* _Action item_: From the first line to the last, repeat the records exactly and skip the pictures.

[Web page edit records]
##########

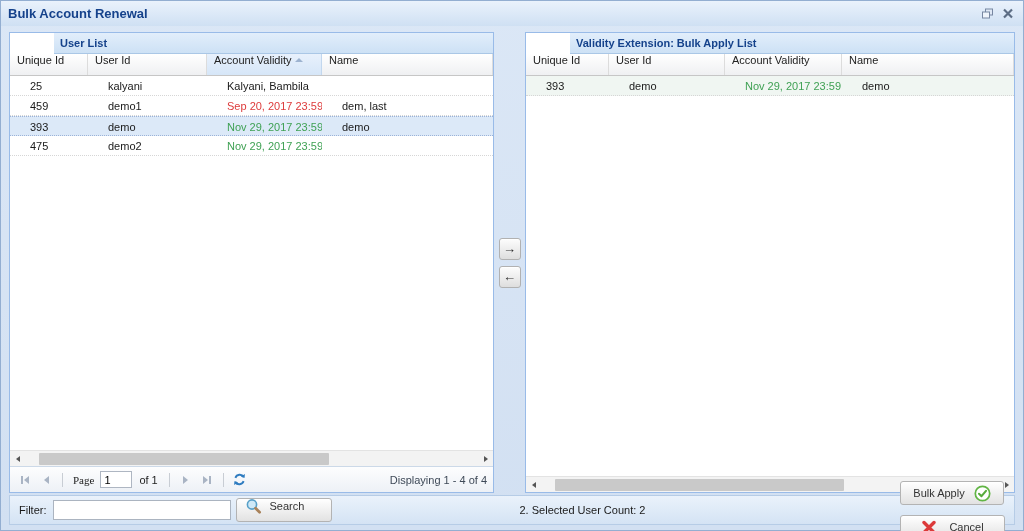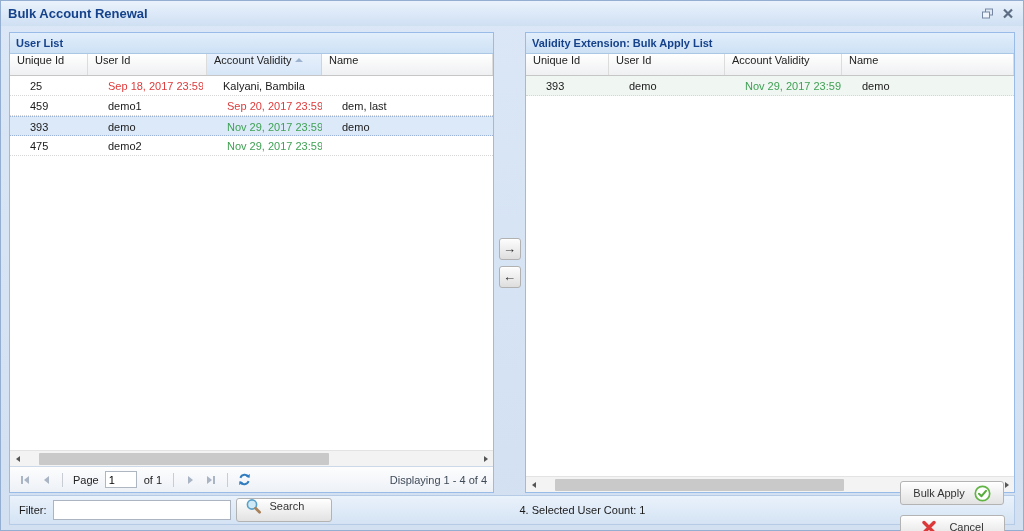"User List" .panel-header { margin-left: none -> 44px }
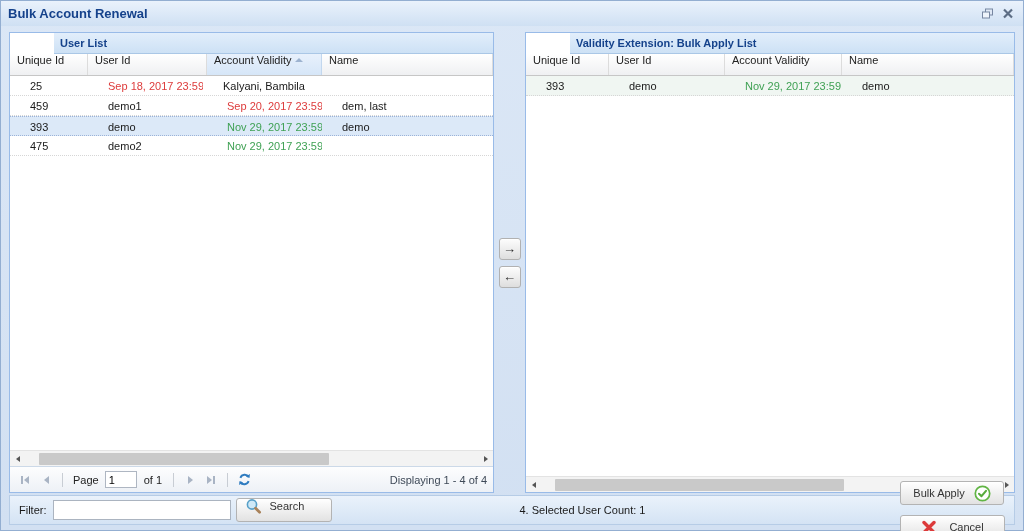"kalyani" div.cell { html: none -> <div>kalyani</div> }
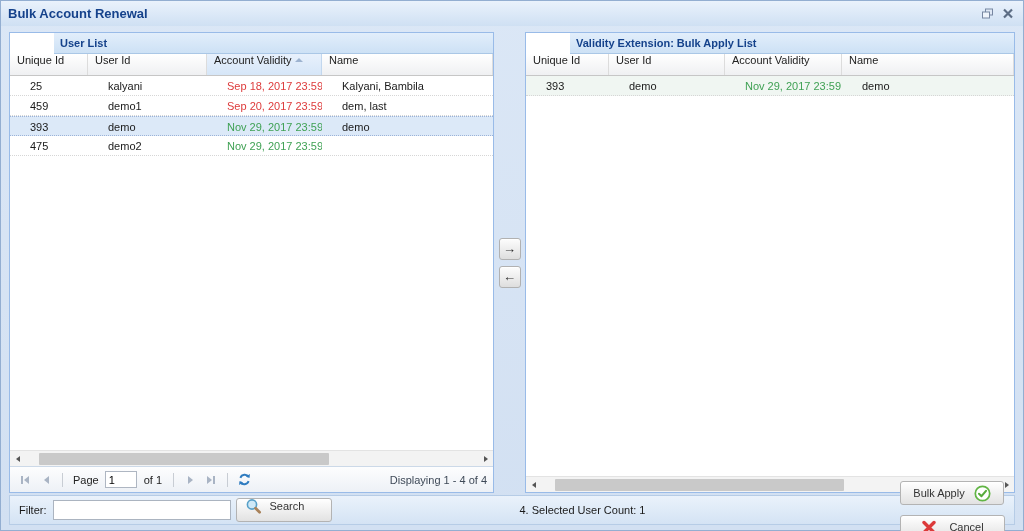"Sep 18, 2017 23:59" div.cell { html: <div>Sep 18, 2017 23:59</div> -> none }
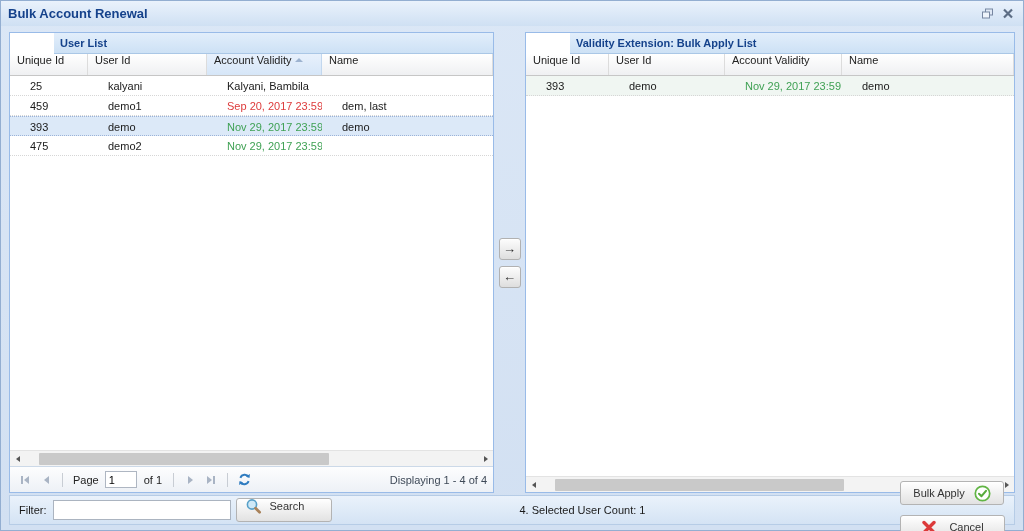"Page" .page-label { font-family: none -> Liberation Serif, serif }
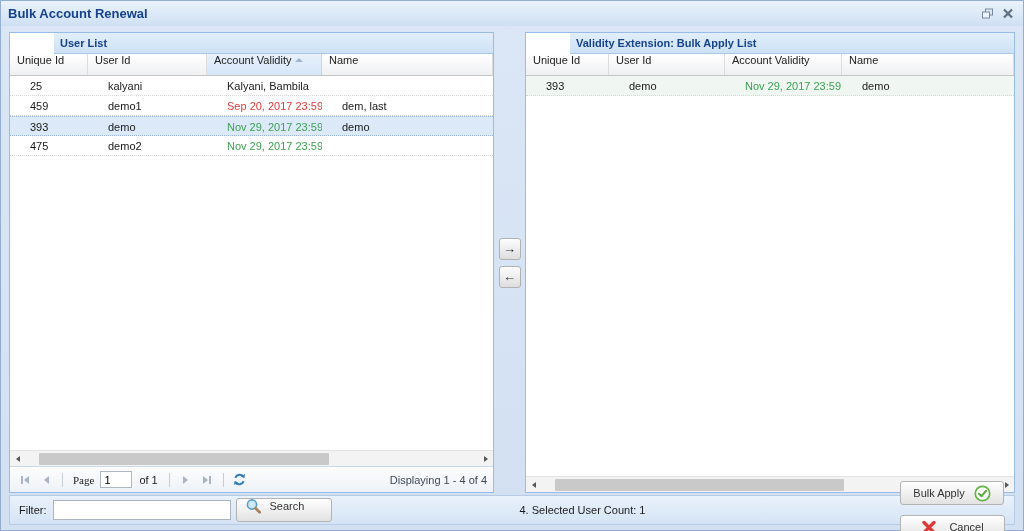"4. Selected User Count: 1" span.status-text { text: 4. Selected User Count: 1 -> 2. Selected User Count: 2 }
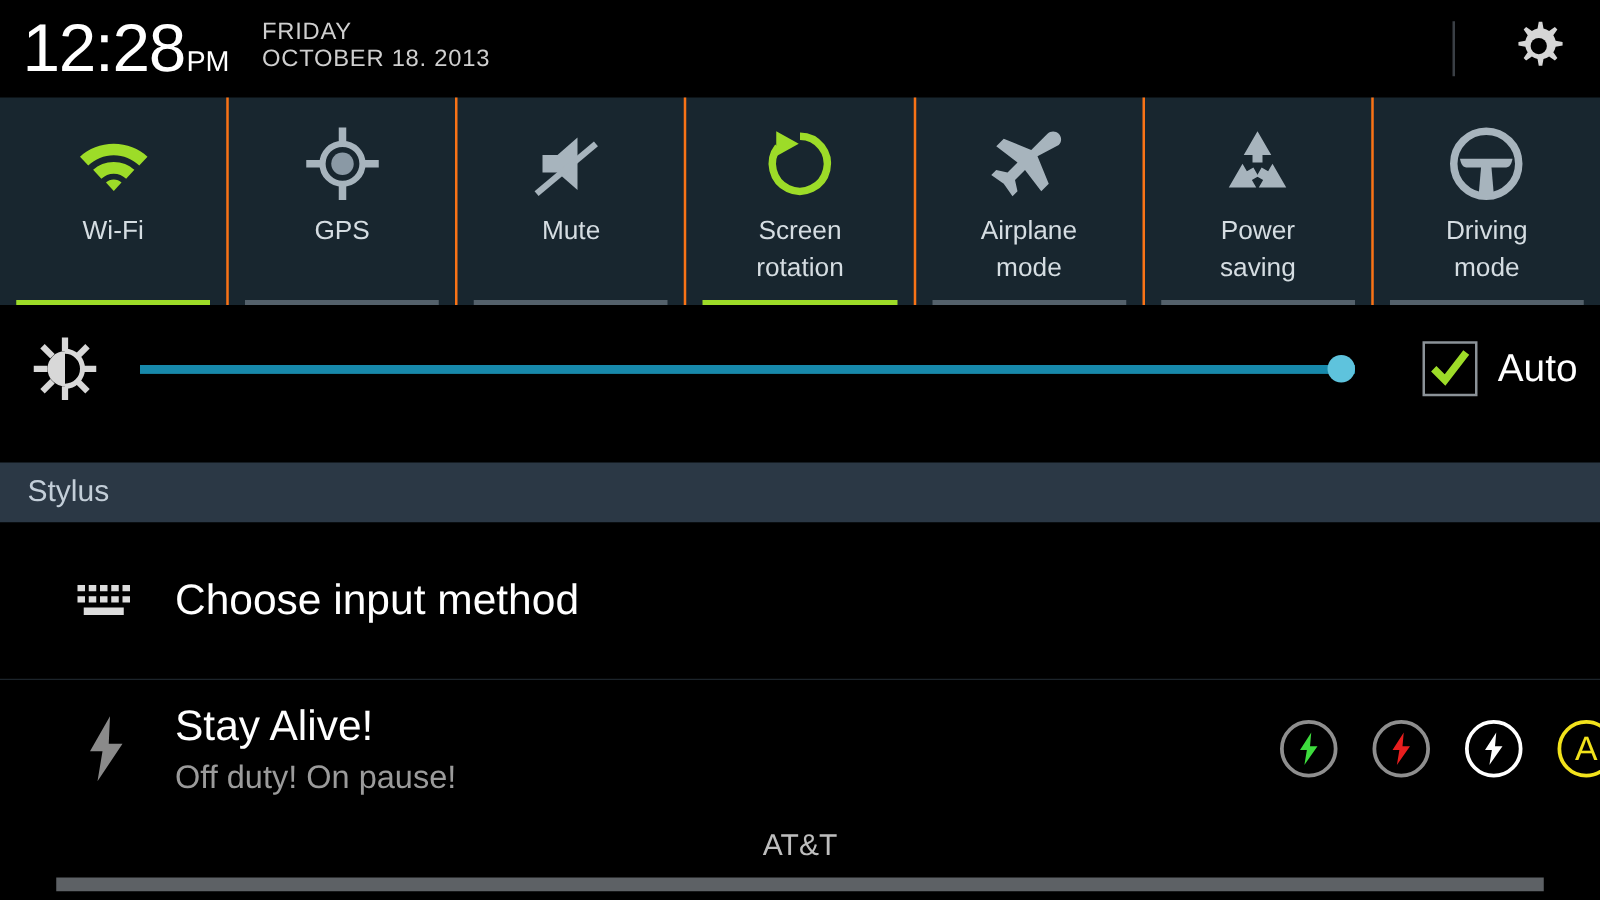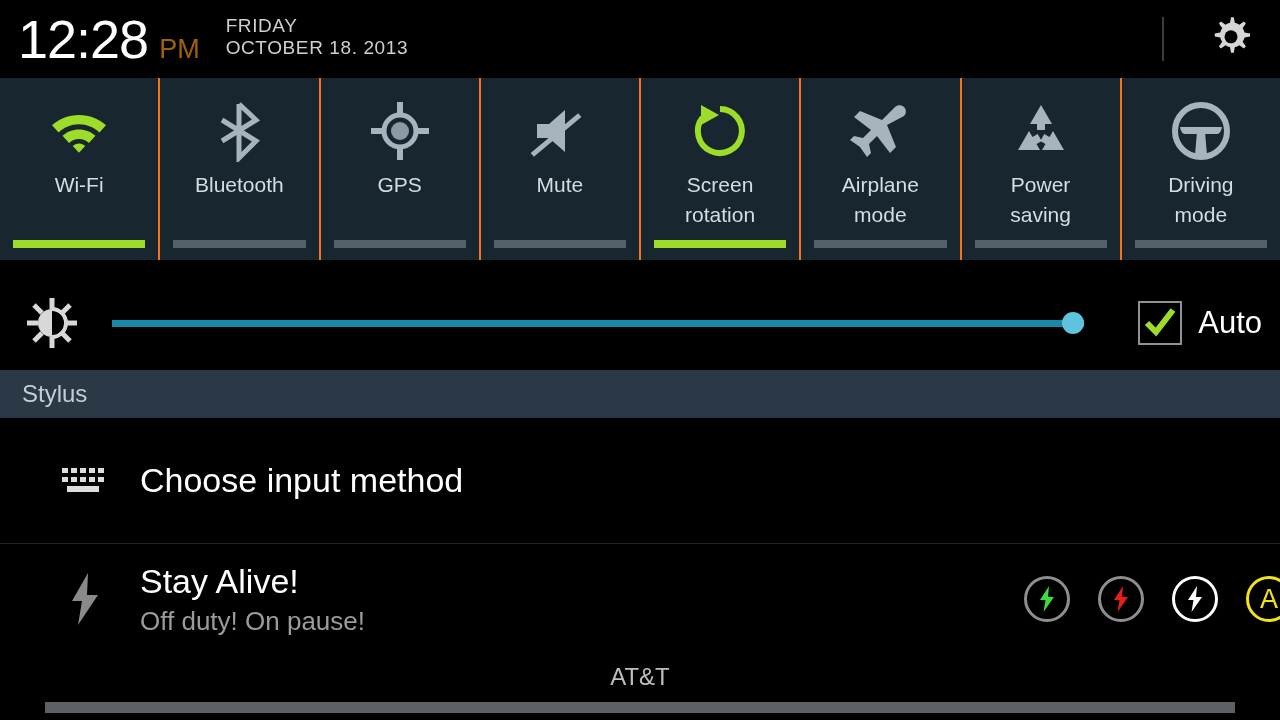"PM" .clock-ampm { color: #a16207 -> #ffffff; font-size: 27px -> 23px; margin-left: 11px -> 1px }
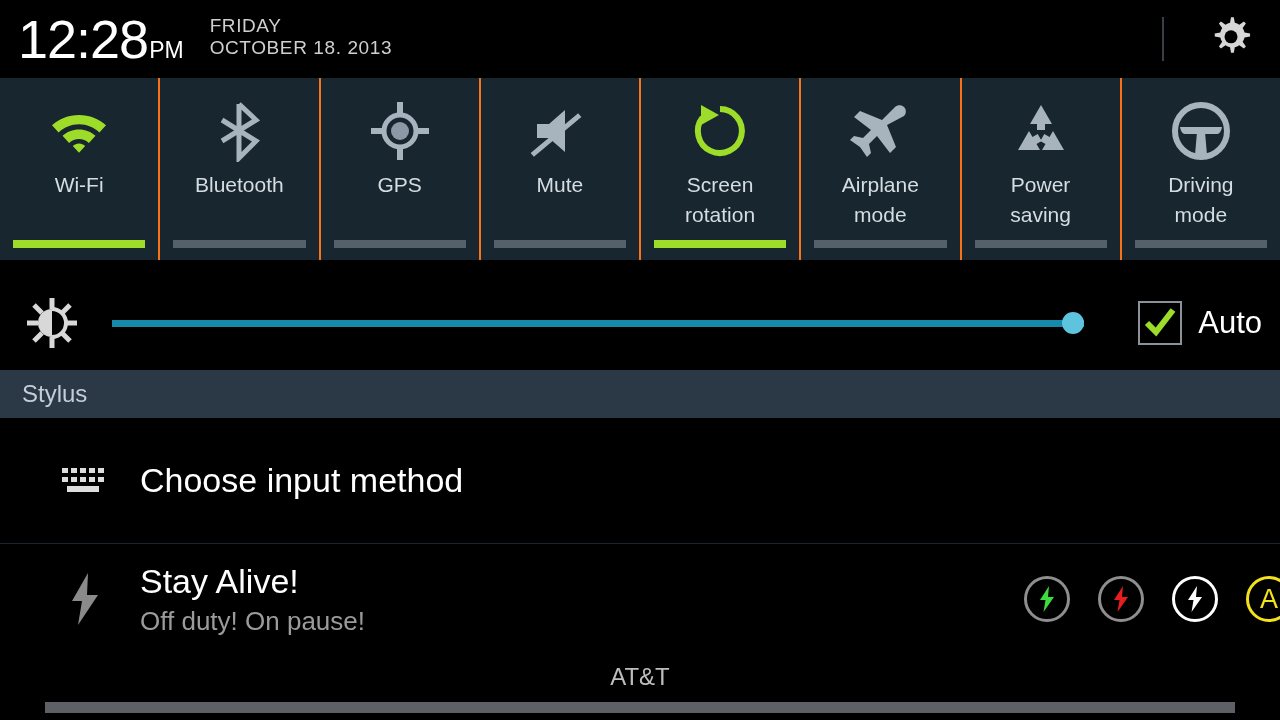"Bluetooth" div.toggle { html: <div> <div> <svg> <path></path> </svg> </div> <div>Bluetooth</div> <div></div> </div> -> none }
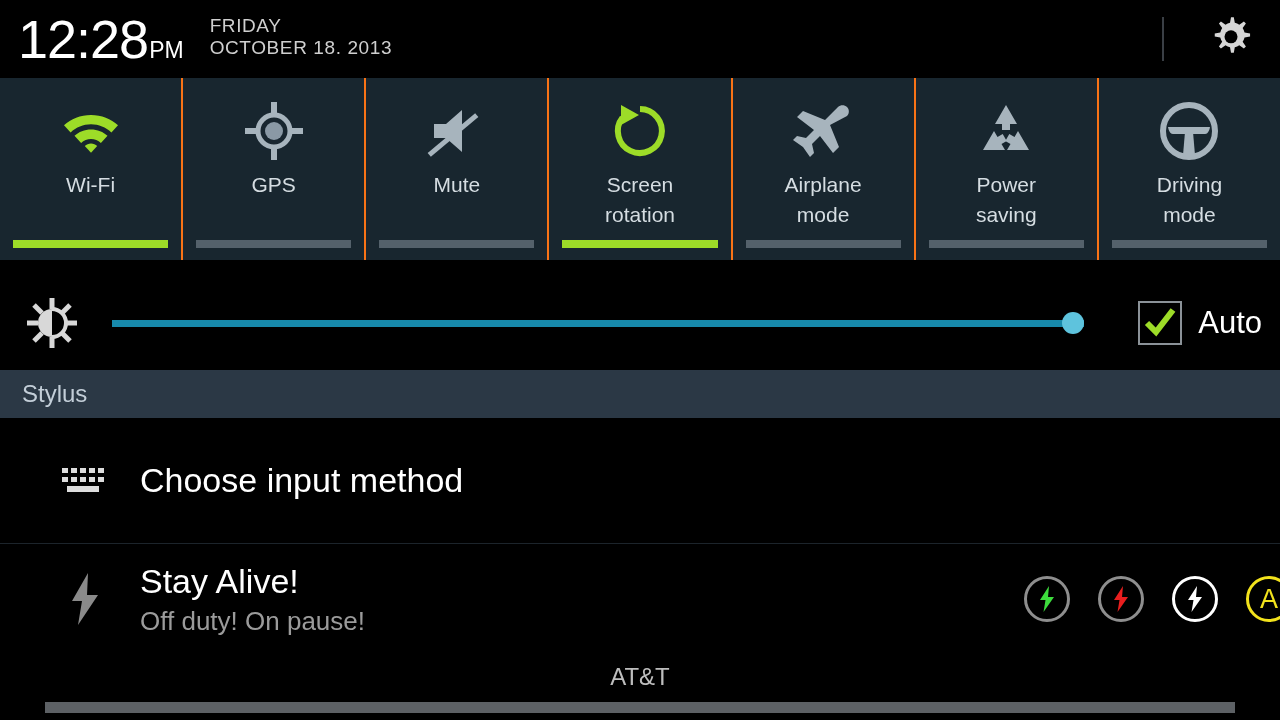"Auto" .brightness { top: 272px -> 244px }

##########

* _Answer for this exercise_:
"User List" .panel-header { margin-left: none -> 44px }
"kalyani" div.cell { html: none -> <div>kalyani</div> }
"Sep 18, 2017 23:59" div.cell { html: <div>Sep 18, 2017 23:59</div> -> none }
"Page" .page-label { font-family: none -> Liberation Serif, serif }
"4. Selected User Count: 1" span.status-text { text: 4. Selected User Count: 1 -> 2. Selected User Count: 2 }
"PM" .clock-ampm { color: #a16207 -> #ffffff; font-size: 27px -> 23px; margin-left: 11px -> 1px }
"Bluetooth" div.toggle { html: <div> <div> <svg> <path></path> </svg> </div> <div>Bluetooth</div> <div></div> </div> -> none }
"Auto" .brightness { top: 272px -> 244px }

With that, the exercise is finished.